Creo que sí. Intento ver el lado positivo de las cosas y en este tiempo me ha contactado mucha gente para saber de qué maneras se podía ayudar, cómo dar donativos, comprar productos de la isla… la gente se ha volcado de todas las formas posibles.

Su lado solidario lo desarrolla en el movimiento LGTB, ¿de qué forma participa en él?

Llevo 16 años realizando voluntariado en el movimiento LGTB. Gran parte de esta labor la realizo, sobre todo, desde el Observatorio Madrileño contra la LGTBfobia, donde damos soporte a las personas que han sufrido algún delito de odio. También, para contribuir a la visibilidad del movimiento, participo en la Federación Estatal LGTBI+, donde llevo el grupo Internacional. A través de él conocemos experiencias de otros países, de cómo trabajan, y al mismo tiempo que aportamos en lo que podemos, nos ayuda a crecer y a mejorar en otros aspectos.

¿Qué le llevó a sumarse a esta defensa de derechos?

Sufrí mucha homofobia en el colegio y quería que la gente pudiera tener referentes. Eran los años ochenta y noventa, y mi intención era que la gente viera que se podía ser LGTB y ser feliz. Siempre he tratado mucho de examinarme a mí mismo para saber qué me hubiera venido bien y así identificar qué podía aportar a las entidades en las que he colaborado en este tiempo. Al final, este proceso te ayuda a crecer como persona, especialmente cuando te das cuenta de que a partir de problemas que has tenido has conseguido ayudar a otras personas que estaban pasando por un caso similar.

Si hubiera que marcar un camino para acabar con la LGTBfobia, ¿cuál sería?

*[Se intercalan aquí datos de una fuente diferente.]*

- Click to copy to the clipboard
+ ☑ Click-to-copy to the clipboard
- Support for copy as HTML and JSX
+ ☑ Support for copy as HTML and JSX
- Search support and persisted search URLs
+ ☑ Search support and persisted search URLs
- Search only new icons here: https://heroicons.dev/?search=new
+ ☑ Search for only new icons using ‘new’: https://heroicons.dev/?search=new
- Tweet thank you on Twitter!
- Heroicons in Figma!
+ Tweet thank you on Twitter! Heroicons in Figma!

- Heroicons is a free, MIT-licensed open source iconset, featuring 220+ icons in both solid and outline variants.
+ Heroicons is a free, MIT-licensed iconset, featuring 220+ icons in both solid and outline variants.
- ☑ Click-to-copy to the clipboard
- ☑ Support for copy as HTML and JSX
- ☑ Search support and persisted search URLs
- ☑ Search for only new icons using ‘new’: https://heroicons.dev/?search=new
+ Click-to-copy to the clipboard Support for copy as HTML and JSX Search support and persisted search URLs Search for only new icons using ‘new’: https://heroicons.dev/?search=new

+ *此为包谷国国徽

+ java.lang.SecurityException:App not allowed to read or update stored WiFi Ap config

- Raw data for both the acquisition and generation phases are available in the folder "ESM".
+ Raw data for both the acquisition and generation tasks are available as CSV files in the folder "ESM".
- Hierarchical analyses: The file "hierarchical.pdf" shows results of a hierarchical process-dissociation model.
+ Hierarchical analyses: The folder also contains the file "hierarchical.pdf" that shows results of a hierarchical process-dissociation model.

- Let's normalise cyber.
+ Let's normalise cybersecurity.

Que la gente conozca nuestra realidad porque todavía, aunque nos parezca mentira, no es así. Aunque tengamos presencia en medios sigue habiendo clichés; sigue habiendo miedo a que vayamos a dar una charla a un colegio. También, por gente que conozco, puedo decir que muchas personas del movimiento adolecen de soledad, y esa visibilidad es necesaria para cambiar esto.

¿Cómo se compagina un trabajo tan complejo con este activismo?

Es difícil. Con el volcán de La Palma, estos meses he tenido que frenarme un poco. Tienes que sacrificar mucha vida personal y familiar. Cuando estás a un nivel profesional y de activismo muy alto estás muy cerca del estrés, duermes muy poco y apenas tienes tiempo libre.

Y aun así sigue mereciendo la pena.

Por supuesto. La jornada laboral y la activista a veces se superponen, y para continuar hay que tener la cabeza en su sitio. Ante todo, te tiene que llenar, y a mí el activismo LGTB me ha hecho muy feliz y me ha ayudado a crecer como persona.

Si tuviera que rescatar un logro que haya vivido desde el activismo, ¿cuál sería?

La visibilidad conseguida en Talavera, en mi tierra. Cuando empecé en el activismo allí no existía aún el movimiento y, para mí, mi localidad siempre fue muy importante. Allí he tenido muchas vivencias, algunas de ellas negativas, y ver que todo mejora por la zona es muy satisfactorio.